• [HOW TO COMPLETE THIS TASK] In the records below, the relevant part opens with the line containing "- Our program" and closes with the line containing "- 2. Кориснику"; print that part exactly and only, without its pictures.
START RECORDS SHOWN
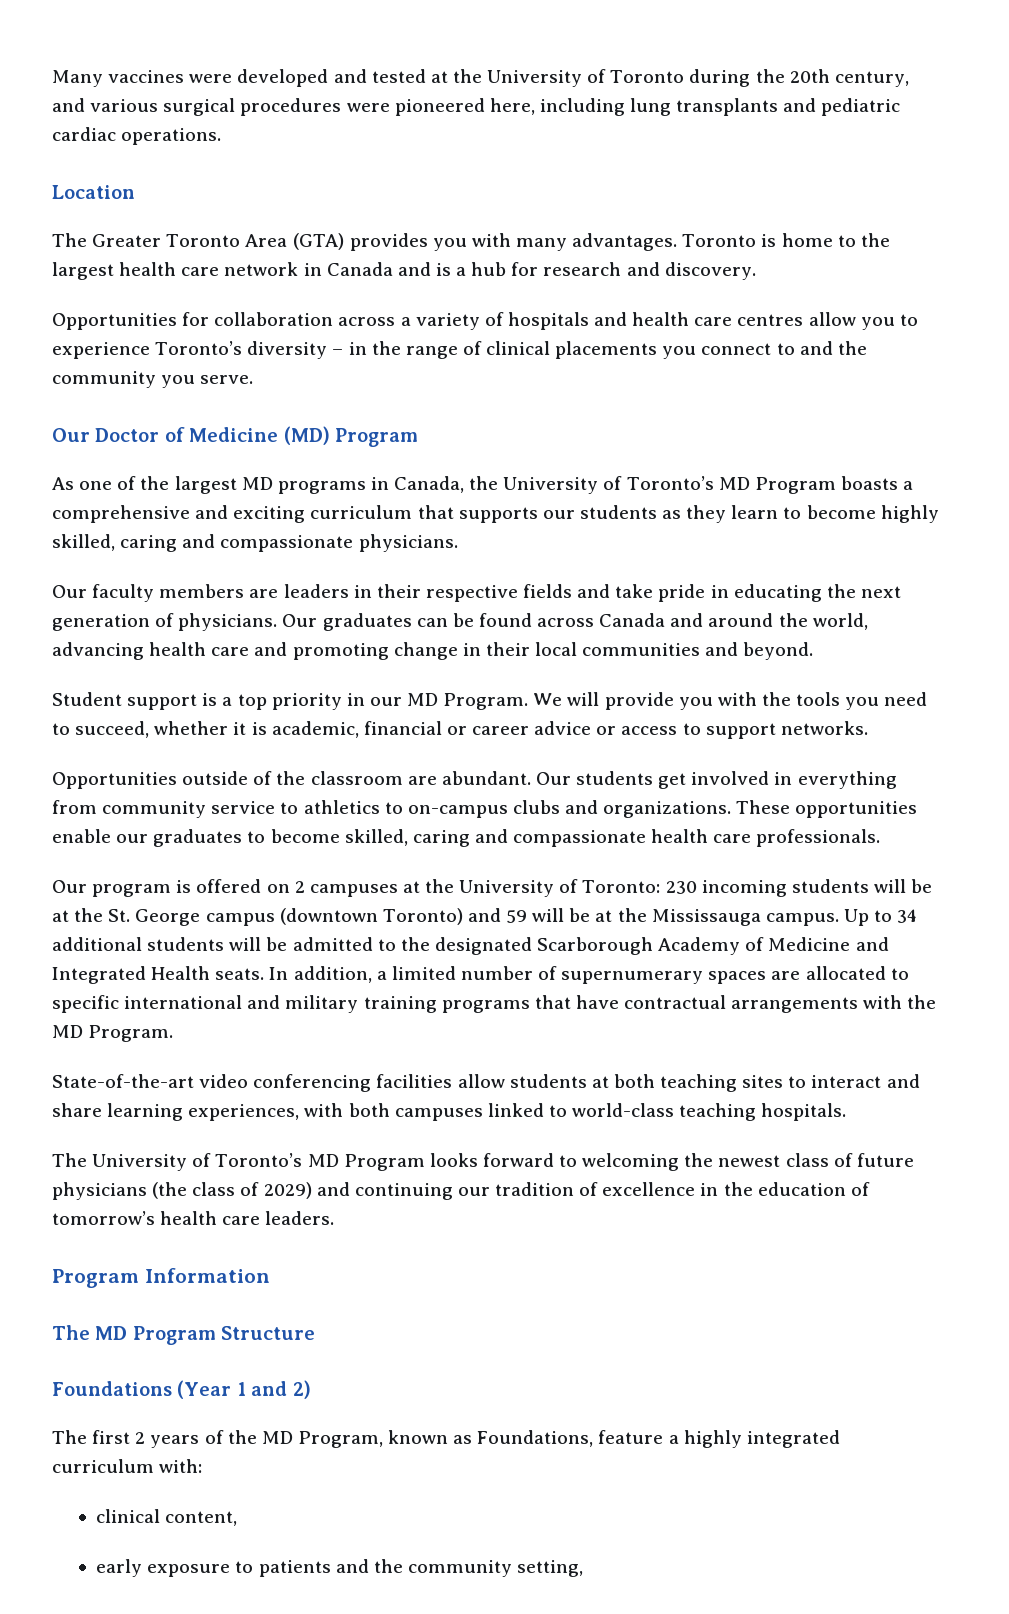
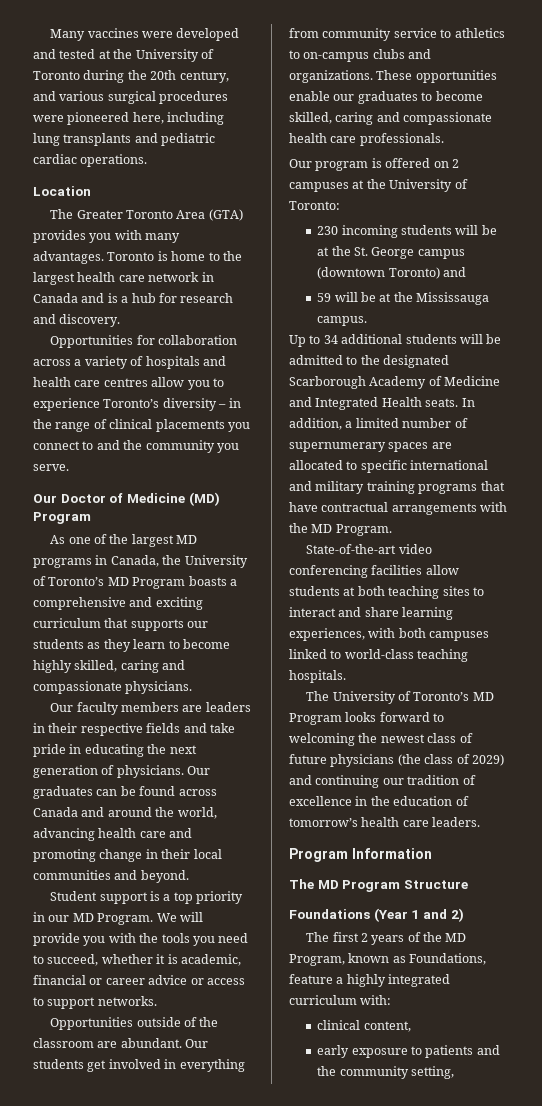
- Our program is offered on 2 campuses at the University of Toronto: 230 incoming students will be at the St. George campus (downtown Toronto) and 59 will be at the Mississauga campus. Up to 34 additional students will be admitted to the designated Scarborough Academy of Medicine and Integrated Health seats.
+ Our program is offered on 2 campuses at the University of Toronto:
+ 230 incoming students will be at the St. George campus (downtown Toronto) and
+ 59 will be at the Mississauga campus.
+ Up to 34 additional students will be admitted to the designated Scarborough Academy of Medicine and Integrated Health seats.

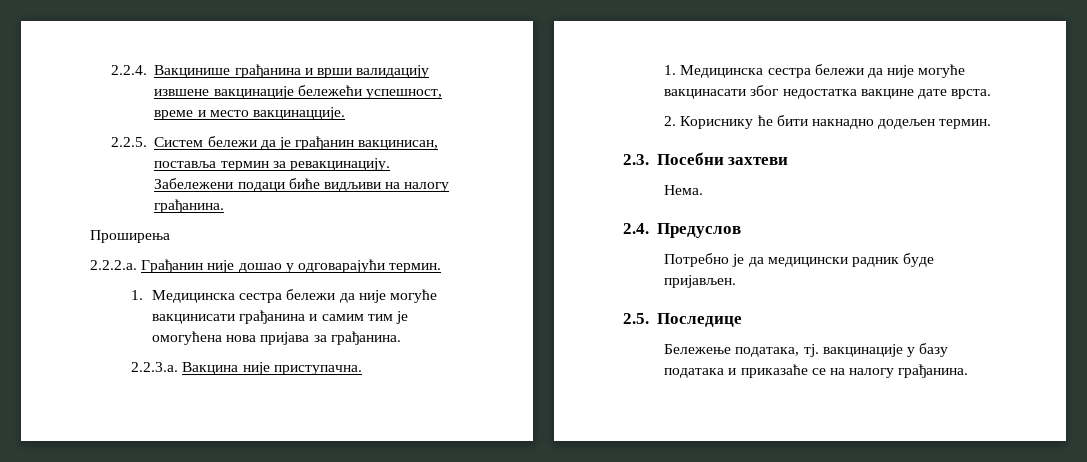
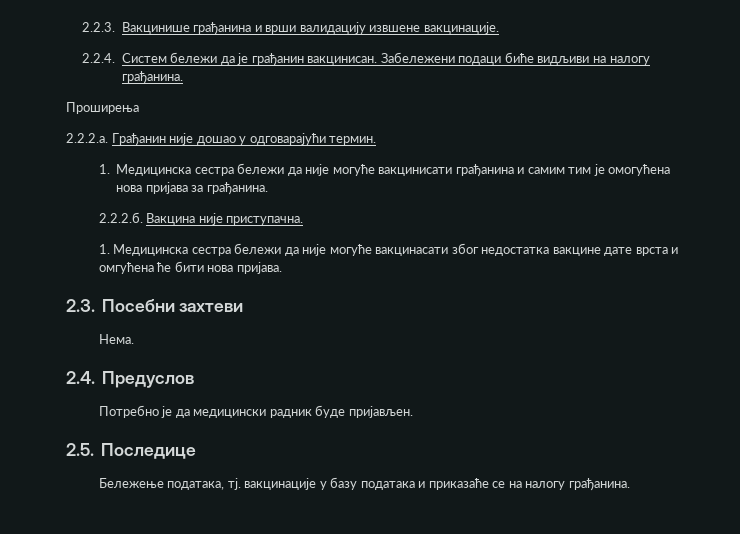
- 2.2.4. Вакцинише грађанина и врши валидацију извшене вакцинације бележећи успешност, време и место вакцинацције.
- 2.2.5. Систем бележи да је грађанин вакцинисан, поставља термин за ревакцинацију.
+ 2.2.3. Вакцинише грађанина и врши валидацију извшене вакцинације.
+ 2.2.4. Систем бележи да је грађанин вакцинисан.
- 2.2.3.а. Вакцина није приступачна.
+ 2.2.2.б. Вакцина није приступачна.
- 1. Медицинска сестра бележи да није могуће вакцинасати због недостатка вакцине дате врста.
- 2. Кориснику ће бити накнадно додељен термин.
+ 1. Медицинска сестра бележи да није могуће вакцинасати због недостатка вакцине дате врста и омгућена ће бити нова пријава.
END RECORDS SHOWN
START RECORDS SHOWN
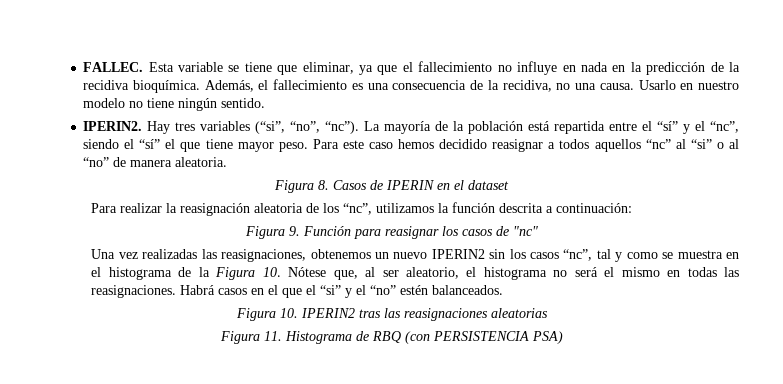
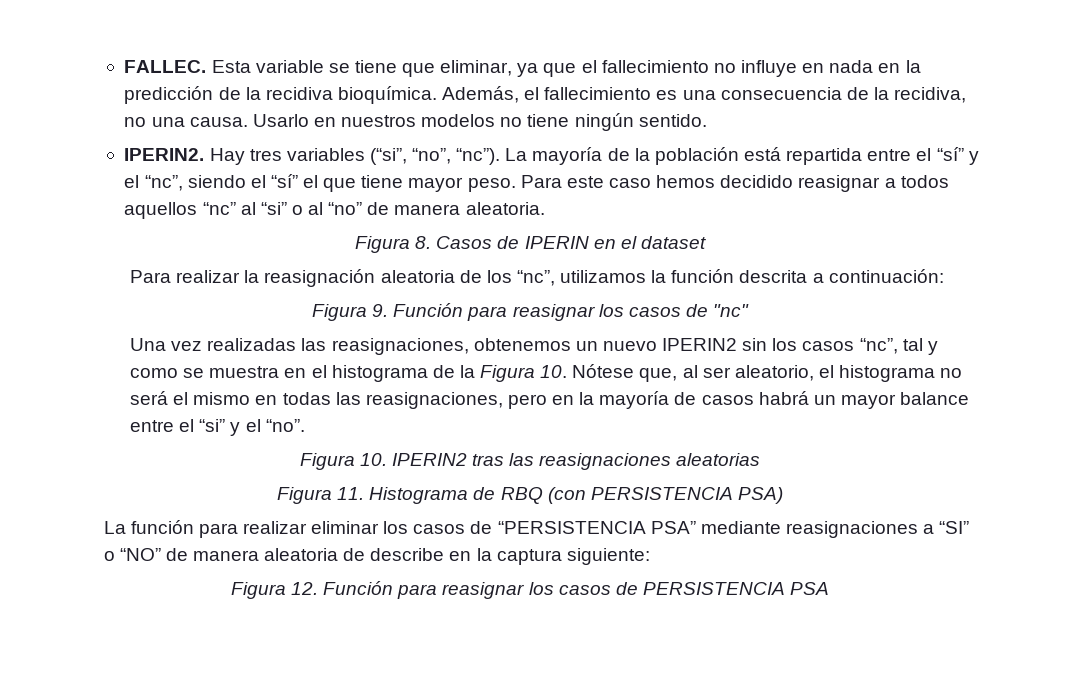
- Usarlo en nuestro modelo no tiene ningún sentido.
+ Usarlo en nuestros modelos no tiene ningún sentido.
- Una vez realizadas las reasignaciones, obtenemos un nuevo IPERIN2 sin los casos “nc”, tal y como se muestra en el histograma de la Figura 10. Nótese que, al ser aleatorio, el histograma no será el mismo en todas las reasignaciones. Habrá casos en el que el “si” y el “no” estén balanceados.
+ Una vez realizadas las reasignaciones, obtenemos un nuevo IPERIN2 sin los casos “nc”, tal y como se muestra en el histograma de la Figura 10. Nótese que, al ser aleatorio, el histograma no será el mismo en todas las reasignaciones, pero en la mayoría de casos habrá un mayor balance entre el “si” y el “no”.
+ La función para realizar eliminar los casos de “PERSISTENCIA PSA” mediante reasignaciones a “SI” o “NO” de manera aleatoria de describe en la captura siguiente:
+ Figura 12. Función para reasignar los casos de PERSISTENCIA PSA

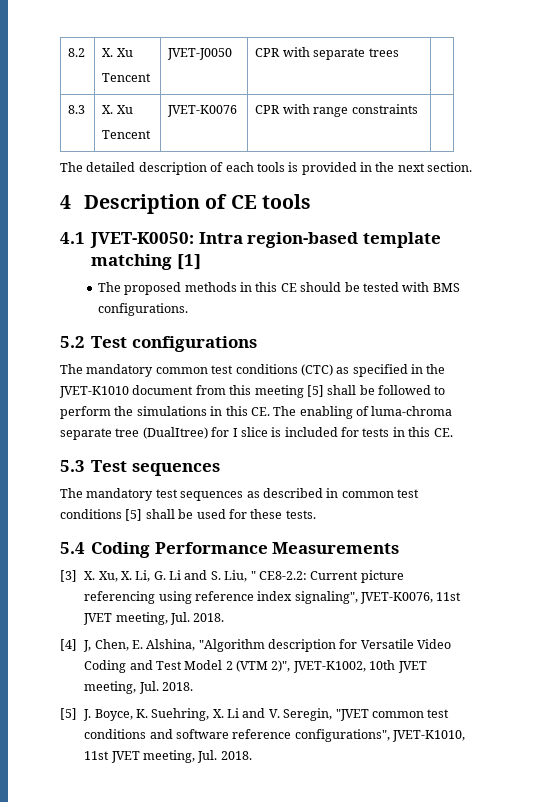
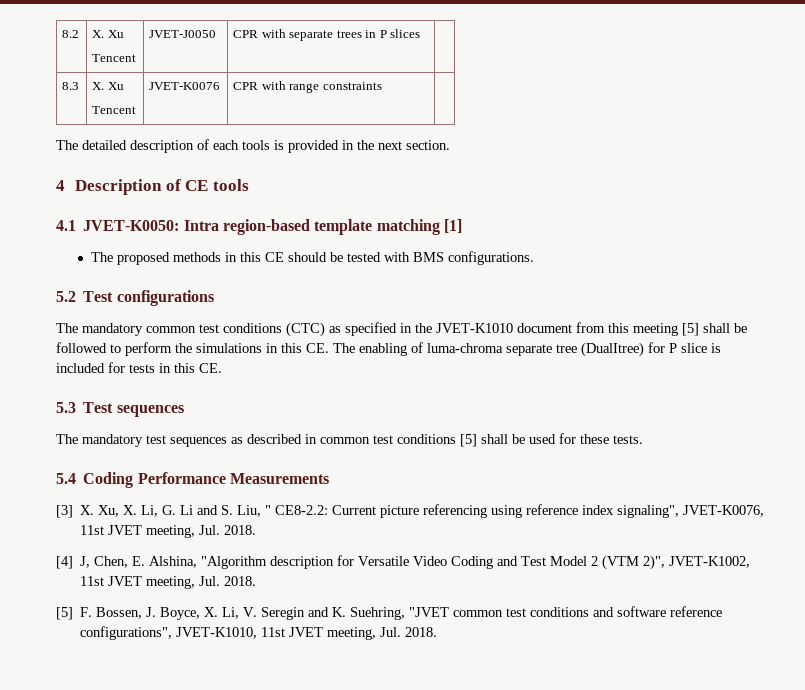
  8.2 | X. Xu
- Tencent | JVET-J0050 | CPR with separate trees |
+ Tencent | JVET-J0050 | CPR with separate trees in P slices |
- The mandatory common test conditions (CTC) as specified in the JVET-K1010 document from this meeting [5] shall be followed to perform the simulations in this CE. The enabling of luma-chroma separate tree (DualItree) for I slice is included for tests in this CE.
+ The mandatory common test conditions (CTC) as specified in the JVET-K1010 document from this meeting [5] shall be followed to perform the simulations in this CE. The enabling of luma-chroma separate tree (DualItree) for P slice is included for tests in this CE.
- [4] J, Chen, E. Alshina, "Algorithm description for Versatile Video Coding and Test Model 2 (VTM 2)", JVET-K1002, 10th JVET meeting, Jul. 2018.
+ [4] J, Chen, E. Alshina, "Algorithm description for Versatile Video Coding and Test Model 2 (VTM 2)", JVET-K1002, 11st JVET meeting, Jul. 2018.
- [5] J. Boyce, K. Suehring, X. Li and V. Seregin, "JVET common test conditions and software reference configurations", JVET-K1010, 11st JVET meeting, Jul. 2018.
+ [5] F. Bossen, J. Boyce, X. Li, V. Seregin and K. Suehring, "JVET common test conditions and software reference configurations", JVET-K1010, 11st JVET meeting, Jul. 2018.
END RECORDS SHOWN
START RECORDS SHOWN
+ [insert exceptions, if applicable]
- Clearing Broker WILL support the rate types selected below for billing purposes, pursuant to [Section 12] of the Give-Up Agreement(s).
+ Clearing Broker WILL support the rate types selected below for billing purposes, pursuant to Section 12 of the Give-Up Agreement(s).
END RECORDS SHOWN
• [TASK OUTPUT]
- Our program is offered on 2 campuses at the University of Toronto: 230 incoming students will be at the St. George campus (downtown Toronto) and 59 will be at the Mississauga campus. Up to 34 additional students will be admitted to the designated Scarborough Academy of Medicine and Integrated Health seats.
+ Our program is offered on 2 campuses at the University of Toronto:
+ 230 incoming students will be at the St. George campus (downtown Toronto) and
+ 59 will be at the Mississauga campus.
+ Up to 34 additional students will be admitted to the designated Scarborough Academy of Medicine and Integrated Health seats.

- 2.2.4. Вакцинише грађанина и врши валидацију извшене вакцинације бележећи успешност, време и место вакцинацције.
- 2.2.5. Систем бележи да је грађанин вакцинисан, поставља термин за ревакцинацију.
+ 2.2.3. Вакцинише грађанина и врши валидацију извшене вакцинације.
+ 2.2.4. Систем бележи да је грађанин вакцинисан.
- 2.2.3.а. Вакцина није приступачна.
+ 2.2.2.б. Вакцина није приступачна.
- 1. Медицинска сестра бележи да није могуће вакцинасати због недостатка вакцине дате врста.
- 2. Кориснику ће бити накнадно додељен термин.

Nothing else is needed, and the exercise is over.